* **Exercise goal**
From the records below, print exactly the lines starting at the one containing "GEDE SHIRT: 2 for 61.52 -> 2 for 52.52" and ending at the one containing "Federleicht: 25 -> 15", ends included, and nothing else.

Records for this task: Begin

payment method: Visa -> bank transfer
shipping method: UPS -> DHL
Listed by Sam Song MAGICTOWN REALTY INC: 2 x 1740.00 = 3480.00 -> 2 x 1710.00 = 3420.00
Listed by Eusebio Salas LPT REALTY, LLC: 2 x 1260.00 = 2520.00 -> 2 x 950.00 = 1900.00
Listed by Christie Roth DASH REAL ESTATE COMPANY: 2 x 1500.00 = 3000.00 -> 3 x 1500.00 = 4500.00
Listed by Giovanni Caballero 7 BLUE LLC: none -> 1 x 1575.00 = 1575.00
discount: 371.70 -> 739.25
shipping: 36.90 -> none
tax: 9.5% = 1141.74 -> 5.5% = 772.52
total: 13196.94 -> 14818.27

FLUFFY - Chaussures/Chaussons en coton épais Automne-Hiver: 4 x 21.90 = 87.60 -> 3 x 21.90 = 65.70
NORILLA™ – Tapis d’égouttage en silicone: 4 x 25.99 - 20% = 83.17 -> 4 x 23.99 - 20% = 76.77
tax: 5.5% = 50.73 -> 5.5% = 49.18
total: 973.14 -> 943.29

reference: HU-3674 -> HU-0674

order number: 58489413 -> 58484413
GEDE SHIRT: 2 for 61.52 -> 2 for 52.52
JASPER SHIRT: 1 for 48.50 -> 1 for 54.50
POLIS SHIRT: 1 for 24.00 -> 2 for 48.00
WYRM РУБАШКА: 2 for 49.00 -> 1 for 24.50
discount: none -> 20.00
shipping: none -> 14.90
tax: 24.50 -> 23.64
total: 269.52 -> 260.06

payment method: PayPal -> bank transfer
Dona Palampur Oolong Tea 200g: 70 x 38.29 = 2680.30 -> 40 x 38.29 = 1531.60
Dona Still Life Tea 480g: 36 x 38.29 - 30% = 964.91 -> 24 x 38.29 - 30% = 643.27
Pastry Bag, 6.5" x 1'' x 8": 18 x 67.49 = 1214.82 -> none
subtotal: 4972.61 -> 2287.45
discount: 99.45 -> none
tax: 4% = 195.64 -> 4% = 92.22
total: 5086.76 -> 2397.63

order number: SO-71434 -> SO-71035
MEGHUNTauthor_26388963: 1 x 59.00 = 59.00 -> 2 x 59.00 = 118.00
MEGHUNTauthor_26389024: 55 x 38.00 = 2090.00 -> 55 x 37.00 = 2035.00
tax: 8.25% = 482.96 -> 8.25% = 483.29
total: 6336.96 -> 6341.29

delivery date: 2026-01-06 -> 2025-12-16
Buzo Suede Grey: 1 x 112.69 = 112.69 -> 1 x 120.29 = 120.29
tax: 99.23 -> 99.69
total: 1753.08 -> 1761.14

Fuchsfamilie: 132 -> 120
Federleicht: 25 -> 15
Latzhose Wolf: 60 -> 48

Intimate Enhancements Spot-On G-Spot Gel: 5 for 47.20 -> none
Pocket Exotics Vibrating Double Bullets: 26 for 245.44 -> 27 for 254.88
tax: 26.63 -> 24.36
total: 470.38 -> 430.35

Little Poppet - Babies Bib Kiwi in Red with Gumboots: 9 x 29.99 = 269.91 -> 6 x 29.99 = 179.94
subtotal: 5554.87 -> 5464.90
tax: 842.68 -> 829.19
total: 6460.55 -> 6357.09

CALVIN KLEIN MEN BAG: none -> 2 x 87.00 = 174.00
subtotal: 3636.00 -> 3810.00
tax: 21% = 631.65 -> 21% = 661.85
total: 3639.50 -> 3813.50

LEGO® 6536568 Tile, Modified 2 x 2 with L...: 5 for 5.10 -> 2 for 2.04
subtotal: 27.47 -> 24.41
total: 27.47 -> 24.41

Records for this task: End

* **Task answer**
GEDE SHIRT: 2 for 61.52 -> 2 for 52.52
JASPER SHIRT: 1 for 48.50 -> 1 for 54.50
POLIS SHIRT: 1 for 24.00 -> 2 for 48.00
WYRM РУБАШКА: 2 for 49.00 -> 1 for 24.50
discount: none -> 20.00
shipping: none -> 14.90
tax: 24.50 -> 23.64
total: 269.52 -> 260.06

payment method: PayPal -> bank transfer
Dona Palampur Oolong Tea 200g: 70 x 38.29 = 2680.30 -> 40 x 38.29 = 1531.60
Dona Still Life Tea 480g: 36 x 38.29 - 30% = 964.91 -> 24 x 38.29 - 30% = 643.27
Pastry Bag, 6.5" x 1'' x 8": 18 x 67.49 = 1214.82 -> none
subtotal: 4972.61 -> 2287.45
discount: 99.45 -> none
tax: 4% = 195.64 -> 4% = 92.22
total: 5086.76 -> 2397.63

order number: SO-71434 -> SO-71035
MEGHUNTauthor_26388963: 1 x 59.00 = 59.00 -> 2 x 59.00 = 118.00
MEGHUNTauthor_26389024: 55 x 38.00 = 2090.00 -> 55 x 37.00 = 2035.00
tax: 8.25% = 482.96 -> 8.25% = 483.29
total: 6336.96 -> 6341.29

delivery date: 2026-01-06 -> 2025-12-16
Buzo Suede Grey: 1 x 112.69 = 112.69 -> 1 x 120.29 = 120.29
tax: 99.23 -> 99.69
total: 1753.08 -> 1761.14

Fuchsfamilie: 132 -> 120
Federleicht: 25 -> 15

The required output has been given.